DATA PROVIDED below:

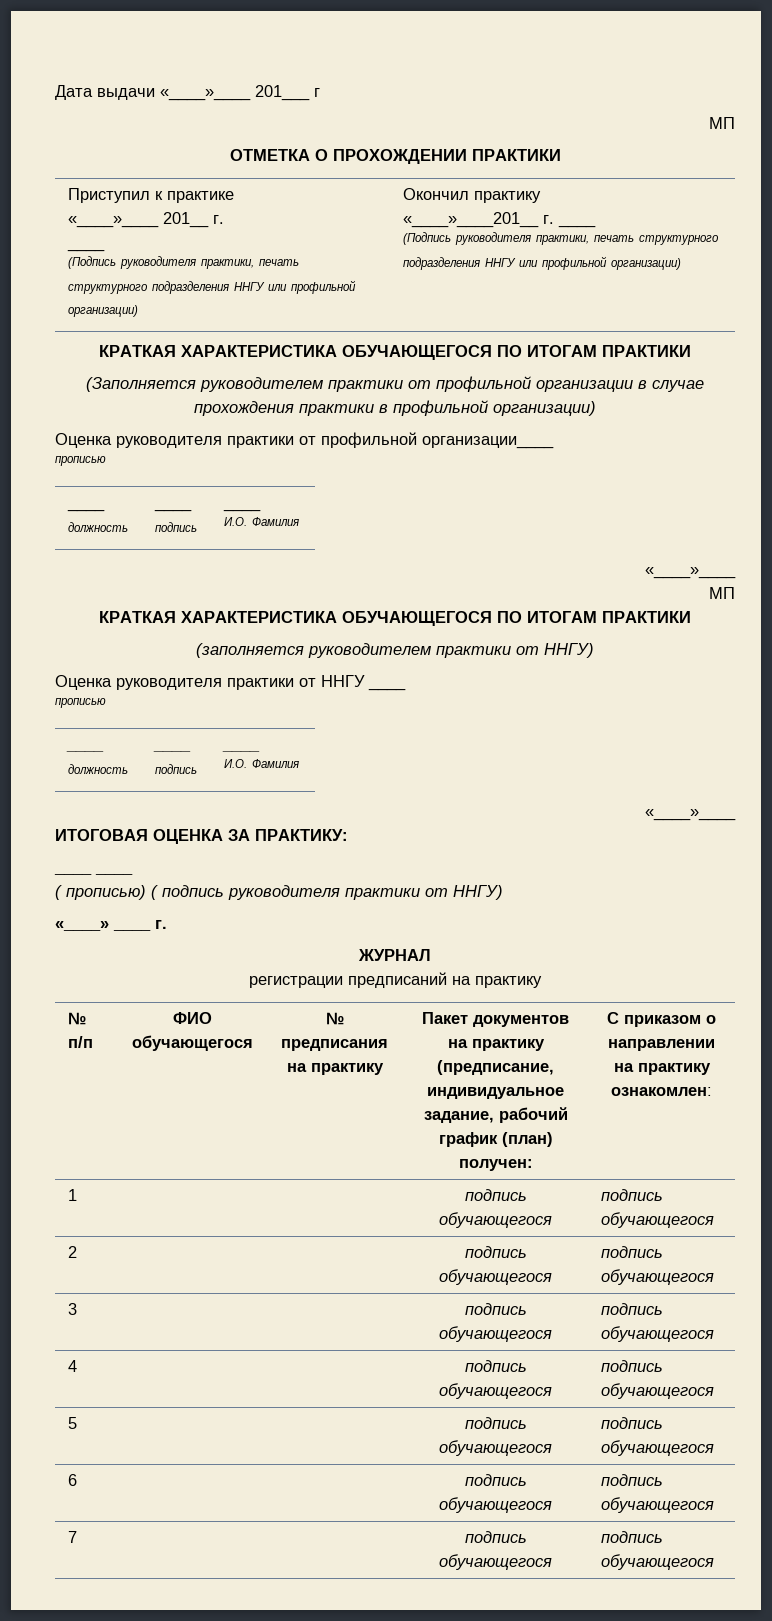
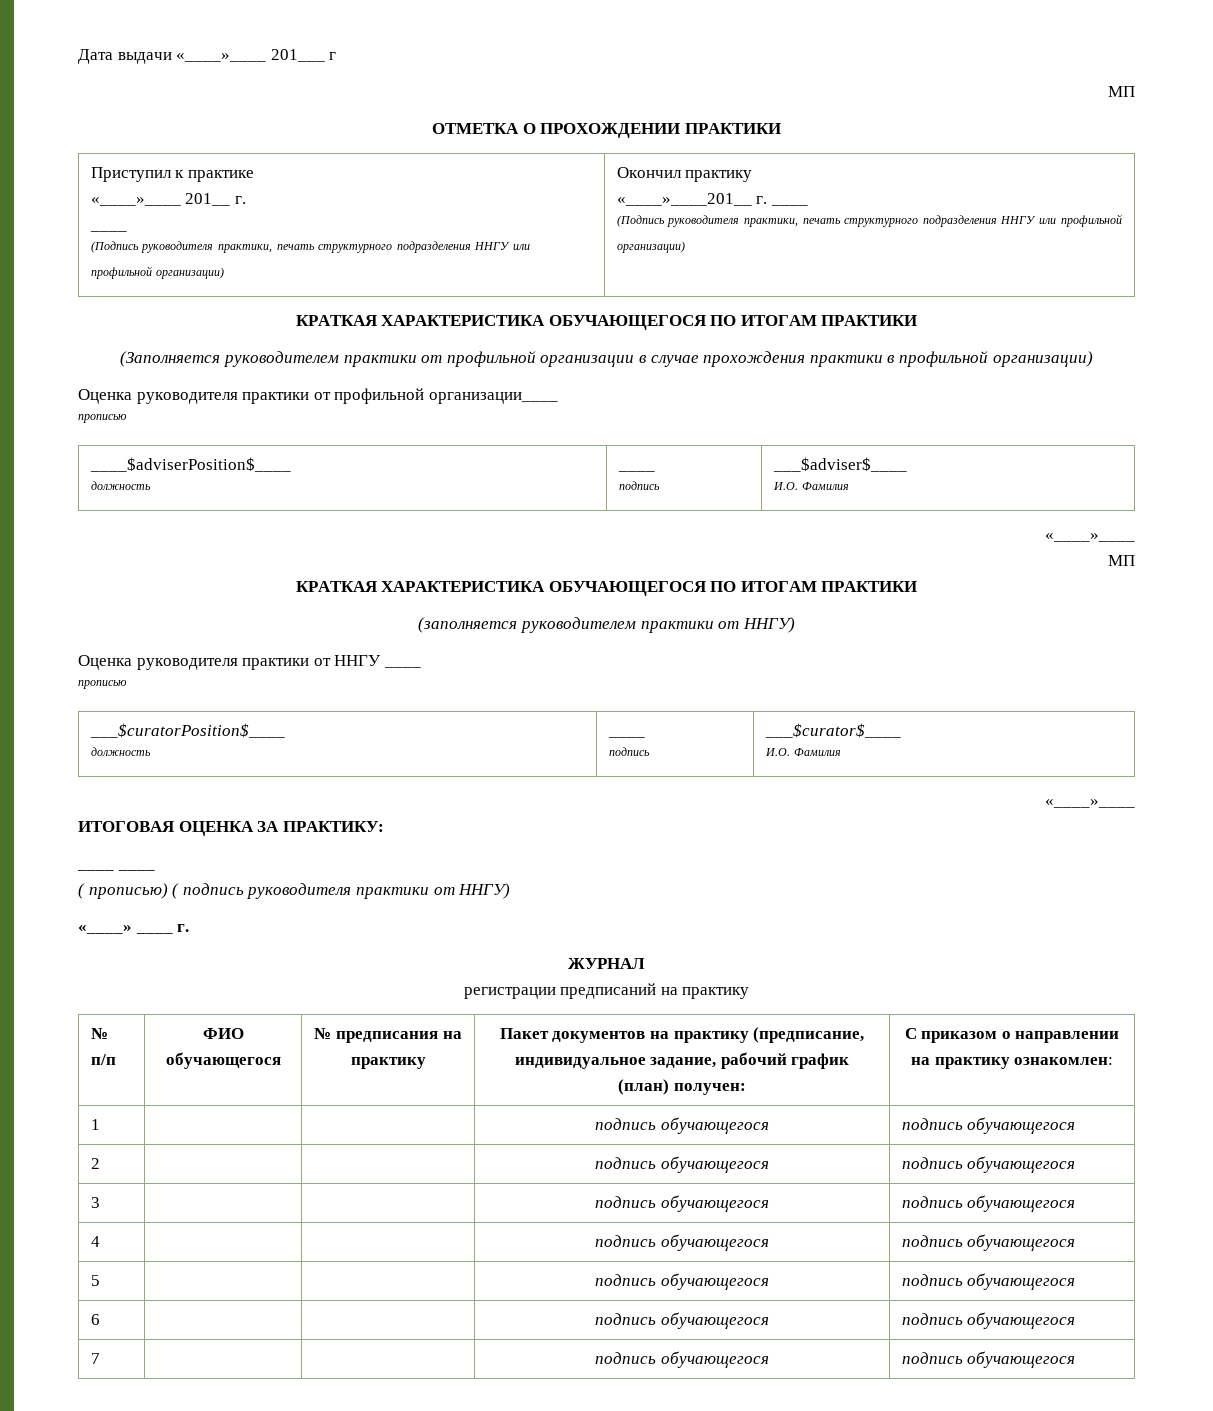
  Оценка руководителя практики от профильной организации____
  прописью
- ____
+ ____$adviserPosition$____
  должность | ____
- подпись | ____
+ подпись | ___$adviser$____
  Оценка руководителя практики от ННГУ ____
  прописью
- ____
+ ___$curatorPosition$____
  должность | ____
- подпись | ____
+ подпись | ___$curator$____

End of DATA PROVIDED.

[DIRECTIONS FOR THIS TASK] Pictures aside, restate the entries word for word.

[ANSWER TO THIS EXERCISE]
  Оценка руководителя практики от профильной организации____
  прописью
- ____
+ ____$adviserPosition$____
  должность | ____
- подпись | ____
+ подпись | ___$adviser$____
  Оценка руководителя практики от ННГУ ____
  прописью
- ____
+ ___$curatorPosition$____
  должность | ____
- подпись | ____
+ подпись | ___$curator$____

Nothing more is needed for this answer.